[[ INPUT DATA, beginning ]]

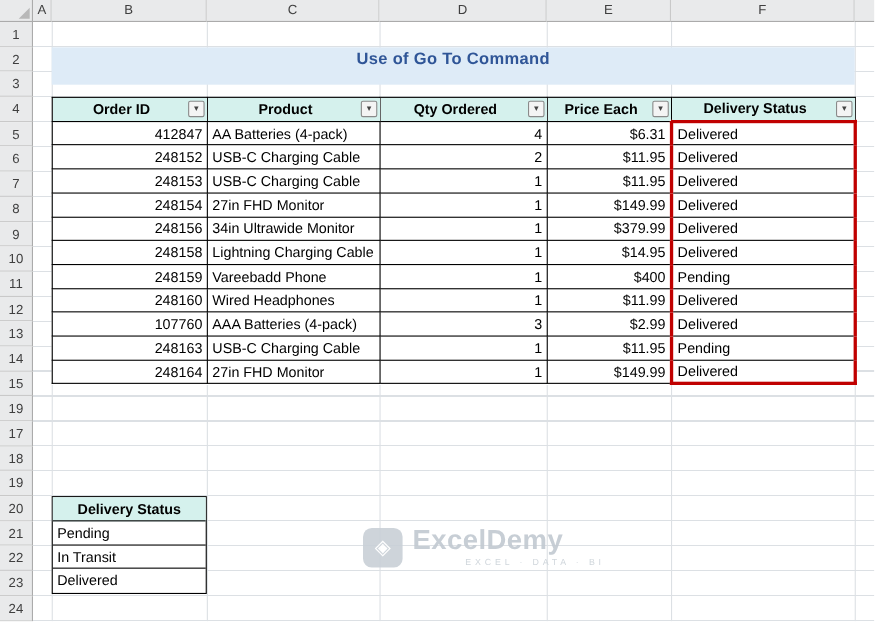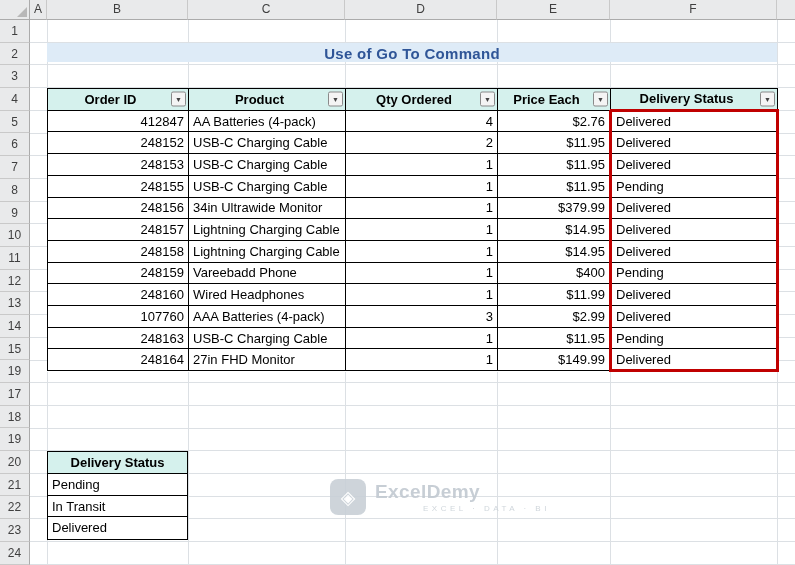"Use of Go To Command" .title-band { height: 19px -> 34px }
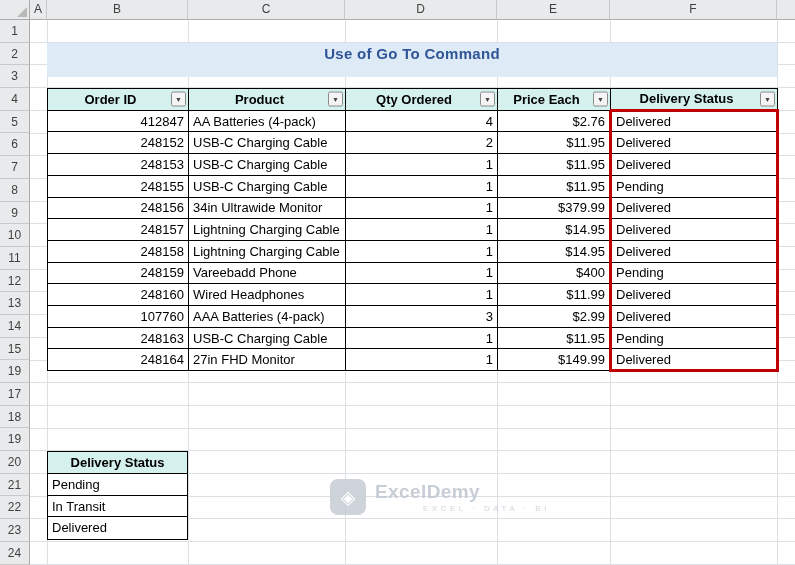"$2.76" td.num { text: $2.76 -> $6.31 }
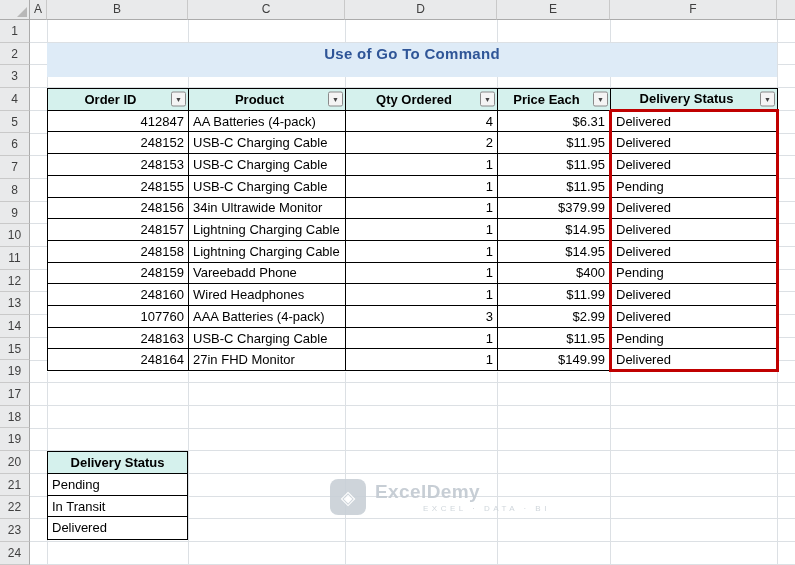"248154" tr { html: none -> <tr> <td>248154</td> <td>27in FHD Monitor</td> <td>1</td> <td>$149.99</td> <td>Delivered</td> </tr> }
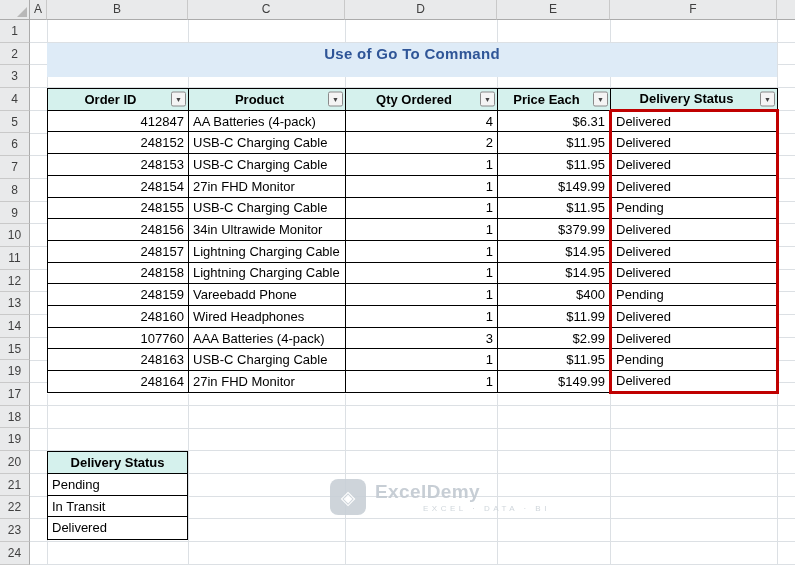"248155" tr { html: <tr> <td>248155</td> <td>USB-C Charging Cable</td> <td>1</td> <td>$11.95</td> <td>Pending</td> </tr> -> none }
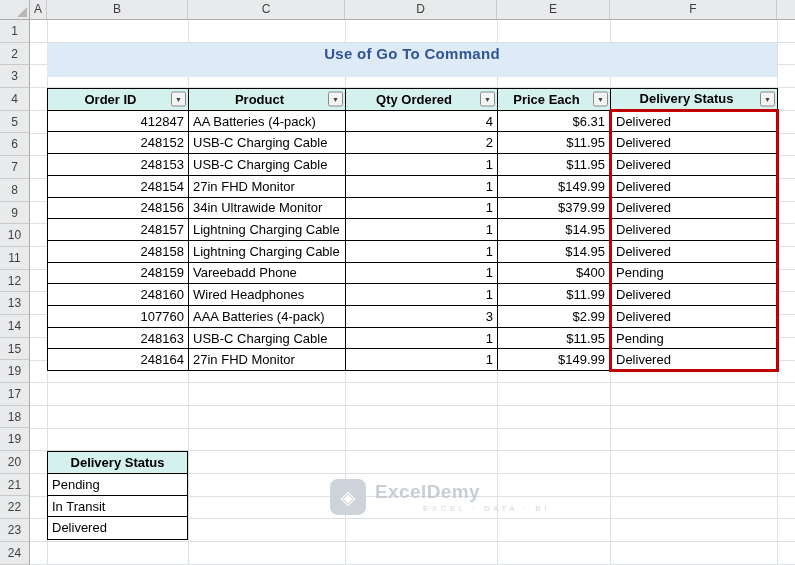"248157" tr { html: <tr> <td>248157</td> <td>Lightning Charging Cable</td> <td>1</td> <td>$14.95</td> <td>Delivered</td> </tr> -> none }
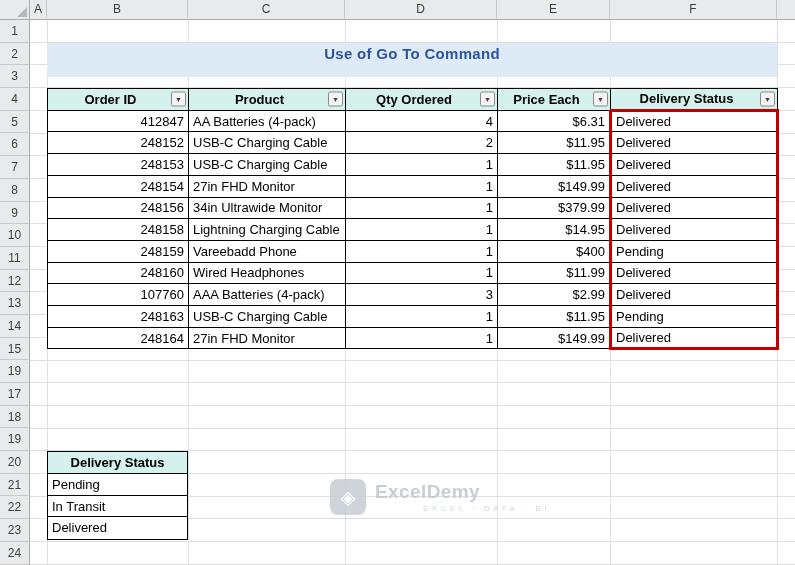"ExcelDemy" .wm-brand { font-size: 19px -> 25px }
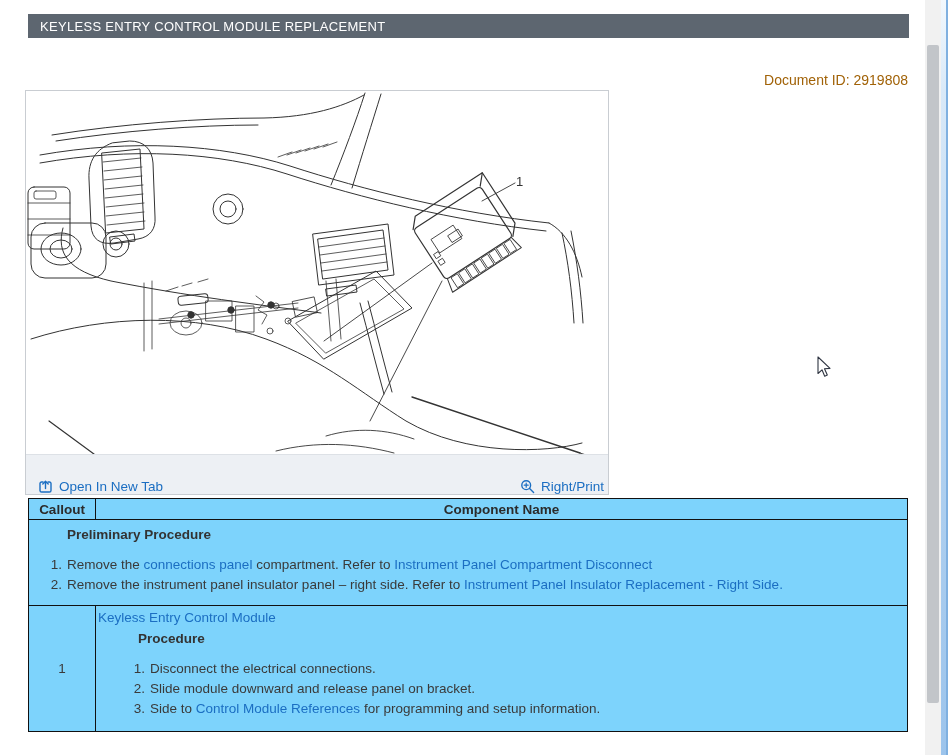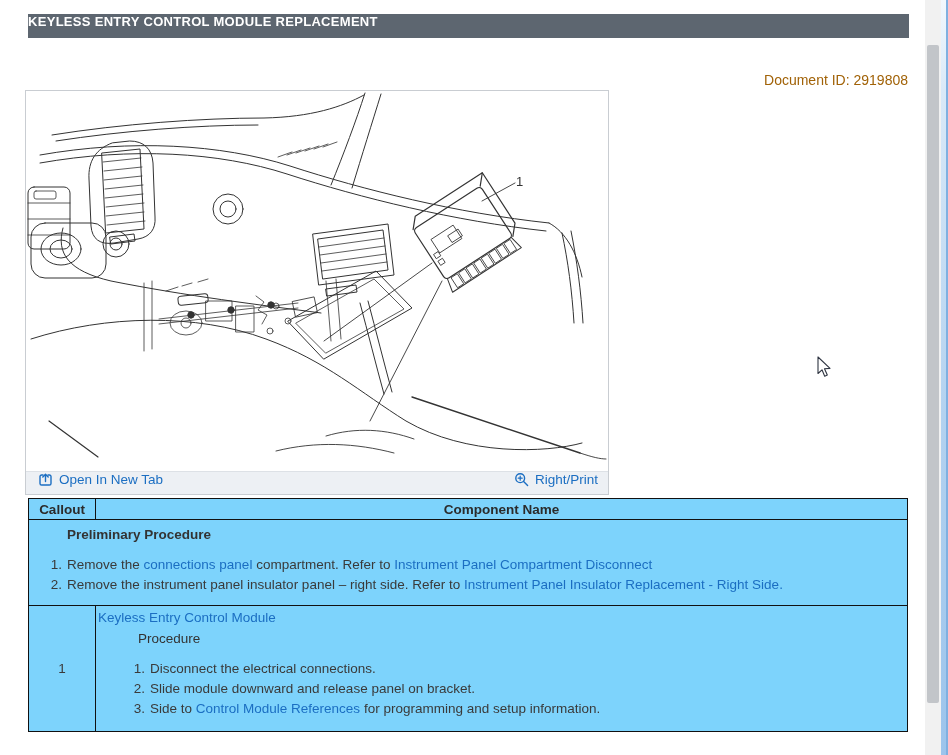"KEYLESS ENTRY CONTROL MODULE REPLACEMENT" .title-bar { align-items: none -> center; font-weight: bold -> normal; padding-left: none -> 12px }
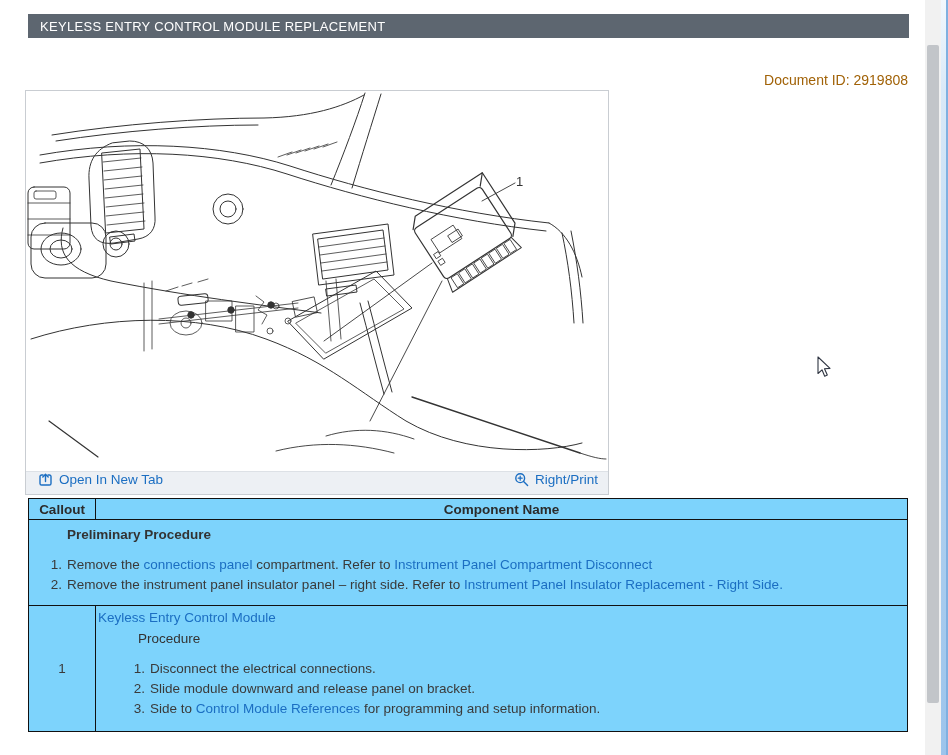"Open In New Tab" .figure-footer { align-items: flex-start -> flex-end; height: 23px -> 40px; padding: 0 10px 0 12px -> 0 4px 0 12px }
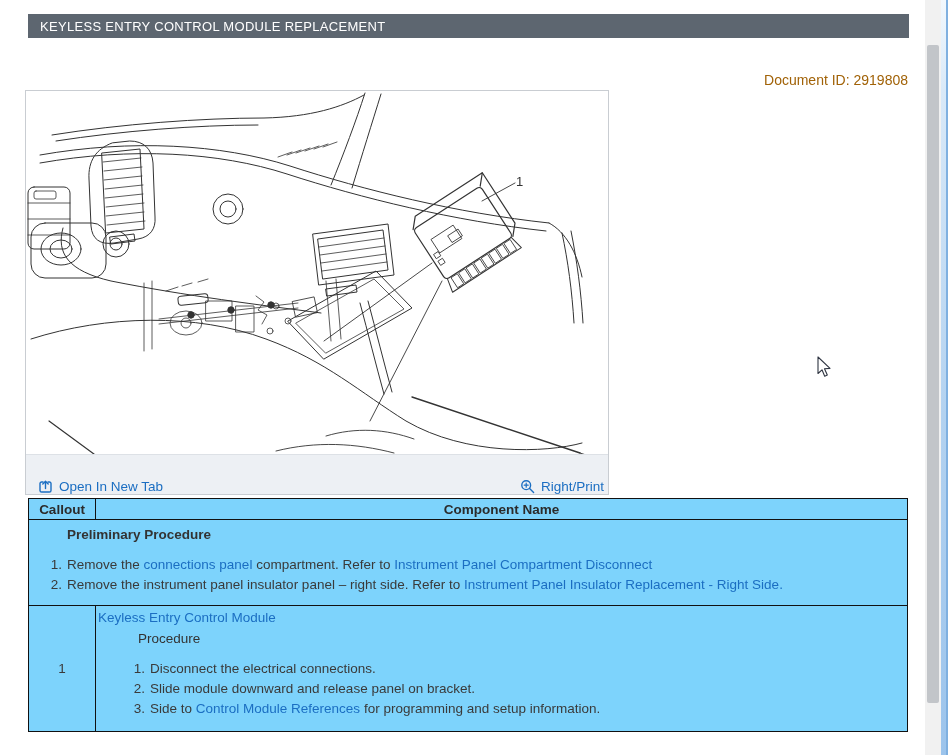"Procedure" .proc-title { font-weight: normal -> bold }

[[ INPUT DATA, end ]]

Copy the data exactly. Any picture it contains is to be omitted.

"Use of Go To Command" .title-band { height: 19px -> 34px }
"$2.76" td.num { text: $2.76 -> $6.31 }
"248154" tr { html: none -> <tr> <td>248154</td> <td>27in FHD Monitor</td> <td>1</td> <td>$149.99</td> <td>Delivered</td> </tr> }
"248155" tr { html: <tr> <td>248155</td> <td>USB-C Charging Cable</td> <td>1</td> <td>$11.95</td> <td>Pending</td> </tr> -> none }
"248157" tr { html: <tr> <td>248157</td> <td>Lightning Charging Cable</td> <td>1</td> <td>$14.95</td> <td>Delivered</td> </tr> -> none }
"ExcelDemy" .wm-brand { font-size: 19px -> 25px }
"KEYLESS ENTRY CONTROL MODULE REPLACEMENT" .title-bar { align-items: none -> center; font-weight: bold -> normal; padding-left: none -> 12px }
"Open In New Tab" .figure-footer { align-items: flex-start -> flex-end; height: 23px -> 40px; padding: 0 10px 0 12px -> 0 4px 0 12px }
"Procedure" .proc-title { font-weight: normal -> bold }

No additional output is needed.